Dağılmasın mesele… Kemalist vesayet düzeneği diyoruz değil mi? Anıtkabir’de Atatürk’e hakaret eden kızı hatırlayacaksınız. Hemen içeri aldılar. Aylarca yattı. Sonra mahkûm oldu ama cezası ertelenerek serbest bırakıldı. Çünkü yasa var bununla ilgili. Yani hukuk, Atatürk’ü koruyor. Bence ne Atatürk ne de başkası yasayla korunamaz ama bu bahsi diğer.
Kemalizm’in “makbul vatandaş” tanımına cuk diye oturan bir öğretmenle tanıştırayım sizi. Adı Kadriye Kaya Şerbetçi. Bir rakı sofrası fotoğrafının altına şunu şöylece yazmış: “Masaya oturduğu halde içmeyenlerden mezenizi esirgemeyin. Biz, onları (size) şoförlük etsin diye gönderdik. Şüphesiz ki (onlar) sizi çevirme gazabından koruyacak olanlardır, ama (siz) bunu göremezsiniz. Çevirme Suresi 56-57”.
Tabii ki Anıtkabir’deki kız örneğinde olduğu gibi tutuklamadılar Şerbetçi’yi. Hatta Milli Eğitim Bakanlığı bir soruşturma da açmış değil bildiğim kadarıyla. Açar mı, onu da bilmiyorum. Fakat bir şey biliyorum. Anıtkabir’deki kızın ettiği hakaretler Şerbetçi’nin ettiği hayasızlığı yanında tüy hükmünde kalır.

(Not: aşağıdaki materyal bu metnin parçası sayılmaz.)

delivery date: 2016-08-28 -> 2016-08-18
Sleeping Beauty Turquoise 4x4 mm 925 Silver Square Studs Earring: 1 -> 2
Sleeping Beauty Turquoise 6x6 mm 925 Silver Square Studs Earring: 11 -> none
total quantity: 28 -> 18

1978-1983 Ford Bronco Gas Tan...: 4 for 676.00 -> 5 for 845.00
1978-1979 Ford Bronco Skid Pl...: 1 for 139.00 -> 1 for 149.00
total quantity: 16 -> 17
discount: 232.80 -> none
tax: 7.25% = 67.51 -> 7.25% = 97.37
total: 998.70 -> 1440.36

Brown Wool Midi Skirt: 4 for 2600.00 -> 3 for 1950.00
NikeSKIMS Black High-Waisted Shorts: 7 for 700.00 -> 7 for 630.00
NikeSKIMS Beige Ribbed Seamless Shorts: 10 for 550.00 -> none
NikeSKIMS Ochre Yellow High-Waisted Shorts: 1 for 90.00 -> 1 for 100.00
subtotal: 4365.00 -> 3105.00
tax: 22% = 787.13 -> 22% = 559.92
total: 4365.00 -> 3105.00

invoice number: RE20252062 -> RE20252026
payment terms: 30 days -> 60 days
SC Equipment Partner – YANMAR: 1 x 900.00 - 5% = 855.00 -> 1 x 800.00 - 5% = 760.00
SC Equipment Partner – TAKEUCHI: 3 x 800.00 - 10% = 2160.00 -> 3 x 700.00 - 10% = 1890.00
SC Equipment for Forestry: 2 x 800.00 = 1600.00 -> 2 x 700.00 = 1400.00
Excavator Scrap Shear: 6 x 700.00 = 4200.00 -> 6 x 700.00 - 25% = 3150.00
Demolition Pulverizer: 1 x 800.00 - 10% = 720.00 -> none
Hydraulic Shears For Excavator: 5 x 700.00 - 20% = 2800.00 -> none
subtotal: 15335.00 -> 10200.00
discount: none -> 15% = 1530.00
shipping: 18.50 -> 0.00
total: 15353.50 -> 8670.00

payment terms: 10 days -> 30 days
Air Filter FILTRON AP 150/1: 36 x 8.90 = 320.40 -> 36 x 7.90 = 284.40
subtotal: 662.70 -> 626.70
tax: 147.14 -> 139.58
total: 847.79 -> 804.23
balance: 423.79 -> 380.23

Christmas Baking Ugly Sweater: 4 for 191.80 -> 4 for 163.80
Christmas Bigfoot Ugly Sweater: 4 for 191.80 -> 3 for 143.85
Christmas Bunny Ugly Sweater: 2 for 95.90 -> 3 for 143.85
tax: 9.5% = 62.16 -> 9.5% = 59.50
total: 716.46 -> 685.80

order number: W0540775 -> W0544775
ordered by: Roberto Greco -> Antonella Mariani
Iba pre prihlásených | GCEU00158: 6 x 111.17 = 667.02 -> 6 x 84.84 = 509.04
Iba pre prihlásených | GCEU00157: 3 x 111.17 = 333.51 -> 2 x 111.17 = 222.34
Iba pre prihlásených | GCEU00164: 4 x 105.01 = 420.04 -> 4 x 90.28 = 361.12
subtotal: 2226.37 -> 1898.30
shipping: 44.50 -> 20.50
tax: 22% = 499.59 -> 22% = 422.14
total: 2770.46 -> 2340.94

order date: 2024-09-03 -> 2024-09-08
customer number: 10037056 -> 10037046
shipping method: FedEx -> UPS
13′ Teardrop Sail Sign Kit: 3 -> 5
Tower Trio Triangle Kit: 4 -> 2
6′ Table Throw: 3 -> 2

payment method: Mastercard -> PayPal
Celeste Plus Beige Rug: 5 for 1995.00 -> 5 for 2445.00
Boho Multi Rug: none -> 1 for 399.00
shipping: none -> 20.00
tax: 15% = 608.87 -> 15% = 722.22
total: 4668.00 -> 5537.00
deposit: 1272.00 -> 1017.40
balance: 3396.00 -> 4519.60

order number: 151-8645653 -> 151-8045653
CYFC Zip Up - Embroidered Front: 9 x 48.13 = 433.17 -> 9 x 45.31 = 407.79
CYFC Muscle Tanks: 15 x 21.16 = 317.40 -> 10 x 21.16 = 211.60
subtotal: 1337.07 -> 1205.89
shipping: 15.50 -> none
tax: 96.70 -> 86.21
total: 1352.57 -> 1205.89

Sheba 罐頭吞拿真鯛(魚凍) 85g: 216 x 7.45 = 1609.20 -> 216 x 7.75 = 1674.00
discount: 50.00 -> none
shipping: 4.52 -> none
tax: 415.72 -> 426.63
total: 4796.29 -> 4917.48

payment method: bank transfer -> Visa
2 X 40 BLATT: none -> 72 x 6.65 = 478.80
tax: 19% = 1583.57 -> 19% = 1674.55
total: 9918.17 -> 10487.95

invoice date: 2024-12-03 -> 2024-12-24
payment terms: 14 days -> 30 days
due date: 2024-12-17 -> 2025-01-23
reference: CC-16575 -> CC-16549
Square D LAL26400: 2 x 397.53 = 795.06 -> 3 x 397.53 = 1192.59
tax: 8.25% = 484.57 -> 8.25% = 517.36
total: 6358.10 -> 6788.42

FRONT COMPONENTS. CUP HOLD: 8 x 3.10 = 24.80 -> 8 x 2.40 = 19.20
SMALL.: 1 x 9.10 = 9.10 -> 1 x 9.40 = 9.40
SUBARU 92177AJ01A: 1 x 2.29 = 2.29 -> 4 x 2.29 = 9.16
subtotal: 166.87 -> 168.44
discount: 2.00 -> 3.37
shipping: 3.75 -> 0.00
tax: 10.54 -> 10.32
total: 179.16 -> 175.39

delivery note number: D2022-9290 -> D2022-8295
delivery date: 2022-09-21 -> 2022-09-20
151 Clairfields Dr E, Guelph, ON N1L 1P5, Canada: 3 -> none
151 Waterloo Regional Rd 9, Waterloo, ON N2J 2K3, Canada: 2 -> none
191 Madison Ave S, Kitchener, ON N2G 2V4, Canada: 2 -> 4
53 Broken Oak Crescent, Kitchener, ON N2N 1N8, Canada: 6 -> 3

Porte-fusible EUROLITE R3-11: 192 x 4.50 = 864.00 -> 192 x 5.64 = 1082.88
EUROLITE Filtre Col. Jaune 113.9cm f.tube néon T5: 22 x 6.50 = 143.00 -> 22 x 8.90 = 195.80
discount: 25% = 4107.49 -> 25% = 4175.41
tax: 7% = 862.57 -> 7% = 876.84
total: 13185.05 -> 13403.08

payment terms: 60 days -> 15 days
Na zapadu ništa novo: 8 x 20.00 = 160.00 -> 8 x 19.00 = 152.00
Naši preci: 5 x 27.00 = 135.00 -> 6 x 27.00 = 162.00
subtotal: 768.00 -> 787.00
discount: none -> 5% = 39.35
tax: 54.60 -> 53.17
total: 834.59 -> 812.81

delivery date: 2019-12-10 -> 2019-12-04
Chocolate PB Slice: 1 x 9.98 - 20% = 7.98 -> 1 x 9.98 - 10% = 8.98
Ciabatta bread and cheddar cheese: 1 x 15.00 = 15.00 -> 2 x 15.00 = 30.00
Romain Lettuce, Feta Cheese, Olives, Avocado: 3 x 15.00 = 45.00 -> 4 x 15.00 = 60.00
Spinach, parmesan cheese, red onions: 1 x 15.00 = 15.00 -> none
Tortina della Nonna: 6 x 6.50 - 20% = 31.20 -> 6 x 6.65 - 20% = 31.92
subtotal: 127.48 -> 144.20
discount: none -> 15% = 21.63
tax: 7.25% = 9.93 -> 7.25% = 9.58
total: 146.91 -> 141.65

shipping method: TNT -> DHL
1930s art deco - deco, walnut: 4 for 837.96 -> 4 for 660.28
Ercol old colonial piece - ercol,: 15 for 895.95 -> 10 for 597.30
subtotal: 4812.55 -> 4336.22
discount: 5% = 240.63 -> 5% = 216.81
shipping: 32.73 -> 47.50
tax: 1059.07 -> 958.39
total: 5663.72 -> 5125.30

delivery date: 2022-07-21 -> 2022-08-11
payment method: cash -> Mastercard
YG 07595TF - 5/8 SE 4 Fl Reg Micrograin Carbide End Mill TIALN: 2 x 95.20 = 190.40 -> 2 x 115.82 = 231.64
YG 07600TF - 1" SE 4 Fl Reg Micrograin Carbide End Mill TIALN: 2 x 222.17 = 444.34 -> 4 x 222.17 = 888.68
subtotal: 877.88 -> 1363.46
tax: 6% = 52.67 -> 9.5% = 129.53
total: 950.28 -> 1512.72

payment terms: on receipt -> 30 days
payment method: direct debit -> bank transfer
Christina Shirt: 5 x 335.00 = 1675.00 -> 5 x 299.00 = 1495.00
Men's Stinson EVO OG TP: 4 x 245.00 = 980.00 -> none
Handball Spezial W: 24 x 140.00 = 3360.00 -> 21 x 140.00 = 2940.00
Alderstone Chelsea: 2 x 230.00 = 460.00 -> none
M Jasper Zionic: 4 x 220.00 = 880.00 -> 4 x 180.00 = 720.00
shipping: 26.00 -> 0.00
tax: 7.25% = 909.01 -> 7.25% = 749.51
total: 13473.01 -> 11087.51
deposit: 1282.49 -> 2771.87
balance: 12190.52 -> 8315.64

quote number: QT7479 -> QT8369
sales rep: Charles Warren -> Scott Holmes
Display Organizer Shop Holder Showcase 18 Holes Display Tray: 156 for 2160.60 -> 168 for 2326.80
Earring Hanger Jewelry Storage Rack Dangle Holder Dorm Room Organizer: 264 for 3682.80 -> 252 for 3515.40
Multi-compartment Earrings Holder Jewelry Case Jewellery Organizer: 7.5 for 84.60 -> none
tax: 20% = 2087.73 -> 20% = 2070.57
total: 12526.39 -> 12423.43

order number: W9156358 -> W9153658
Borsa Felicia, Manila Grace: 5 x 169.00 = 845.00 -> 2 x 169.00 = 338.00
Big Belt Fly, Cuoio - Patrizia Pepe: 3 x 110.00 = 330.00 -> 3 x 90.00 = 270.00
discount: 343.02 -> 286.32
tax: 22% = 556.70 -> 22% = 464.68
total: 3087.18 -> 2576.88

İşte benim “Kemalist vesayet” dediğim tam da budur. “Makbul vatandaş tanımı” dediğim tam da budur. Kemalist vesayetin şımarık bir dışavurumundan ibaret olan andımızla bilmem neyle uğraşıp durmak yerine, bu vesayetin kendisiyle uğraşıp kökünü kurutmadan “muasır medeniyetler seviyesi”ne çıkmamızın bir yolu yoktur.